Between 1926 and 1929 Devanny published a book of short stories and three more novels: Lenore divine, Dawn beloved and Riven. Bushman Burke (1930) and Poor swine (1932), though set in New Zealand, were published after the Devannys' departure for Australia. All the novels examine the economic and sexual relationship between men and women in marriage, the centrality of motherhood to a woman's concept of herself, female sexuality and women's right to free expression of their own sexual feelings, and issues of left-wing politics.
The Devannys left for Australia in 1929 believing that a warmer climate would help Karl's weak heart. All the family immediately became involved in the activities of the Communist Party of Australia, which Jean joined in 1931. She became a prominent member, and a regular speaker at rallies and meetings in Sydney. The same year, the Devannys agreed to absolve each other of 'marital obligations', although they sometimes lived in the same house and supported each other financially when they could. Jean had a long-term relationship with J. B. Miles, the general secretary of the Communist Party.

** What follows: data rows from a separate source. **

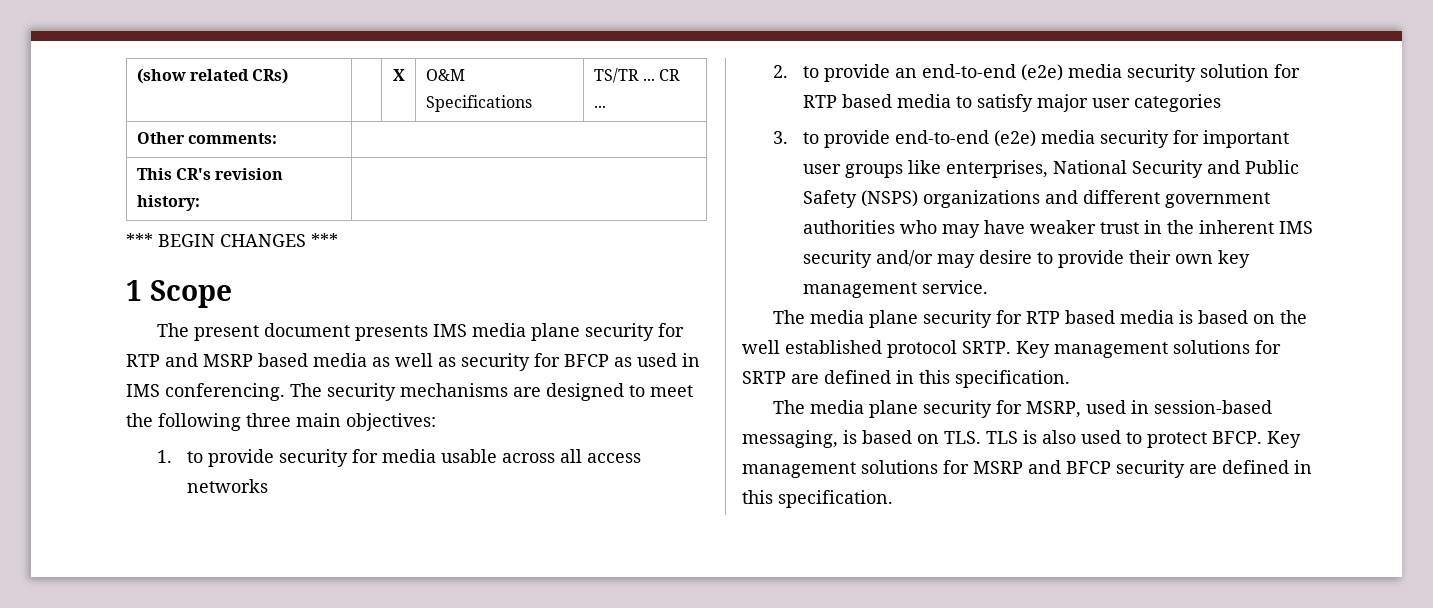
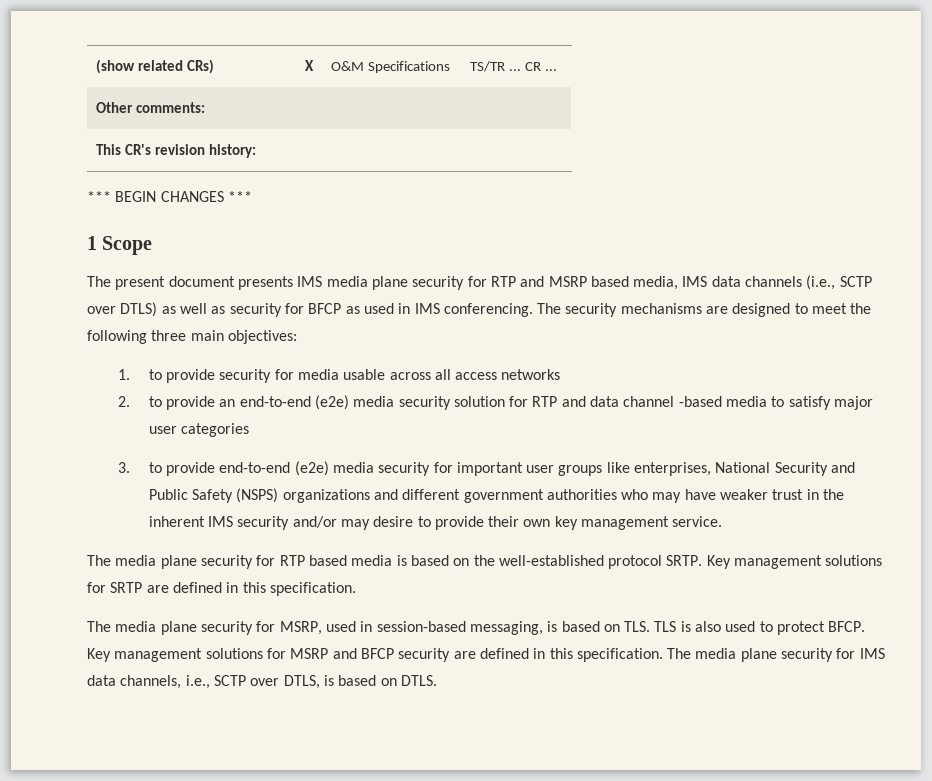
- The present document presents IMS media plane security for RTP and MSRP based media as well as security for BFCP as used in IMS conferencing.
+ The present document presents IMS media plane security for RTP and MSRP based media, IMS data channels (i.e., SCTP over DTLS) as well as security for BFCP as used in IMS conferencing.
- 2. to provide an end-to-end (e2e) media security solution for RTP based media to satisfy major user categories
+ 2. to provide an end-to-end (e2e) media security solution for RTP and data channel -based media to satisfy major user categories
- The media plane security for RTP based media is based on the well established protocol SRTP.
+ The media plane security for RTP based media is based on the well-established protocol SRTP.
+ The media plane security for IMS data channels, i.e., SCTP over DTLS, is based on DTLS.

Jean Devanny had a particular interest in the role of culture in the Communist Party, and she was involved in the establishment and running of a number of literary organisations. She helped to found the Writers' League (and was its first president in 1935), and became friends with prominent left-wing writers. She herself continued to write, and ten novels and four works of non-fiction were published between 1932 and 1951. Of these the most significant is Sugar heaven (1936), which focuses on the role of women in a strike in the sugar-cane fields of northern Queensland.
Jean Devanny was expelled from the Communist Party in 1941, ostensibly for moral degeneracy and disobeying an order; the exact circumstances remain unclear. She pressed for the right to put her side of the case and was readmitted in 1944 on the basis that the rights and wrongs of the case could not be established. She resigned in 1950 when the party leadership criticised her portrayal of race relations in her novel Cindie. The party had given her 'a warm, wonderful sense of "belonging" ' but now 'there had to be an end to my naivete'.
After her resignation, Jean Devanny moved to northern Queensland where she had earlier spent some time working for the Communist Party. She wrote several books and articles documenting the area. She and Hal were reconciled and settled in Townsville, where she died on 8 March 1962 of leukaemia, survived by her husband and daughter; Karl had died in 1934. Her autobiography, Point of departure, was published in 1986.
Jean Devanny lamented that the time spent working for the Communist Party prevented her fulfilling her potential as a writer. Yet the two were inextricably intertwined: writing was one way of advancing the cause of a communist revolution, and through communism the beliefs she espoused in her books would come to fruition. She became disillusioned about the possibility of her ideals being realised through a communist government, but she certainly had no more faith in the existing order. A 'vivid, valiant and temerarious' woman, Jean Devanny overcame many of the obstacles to women achieving independence, and through her writings sought the same end for others.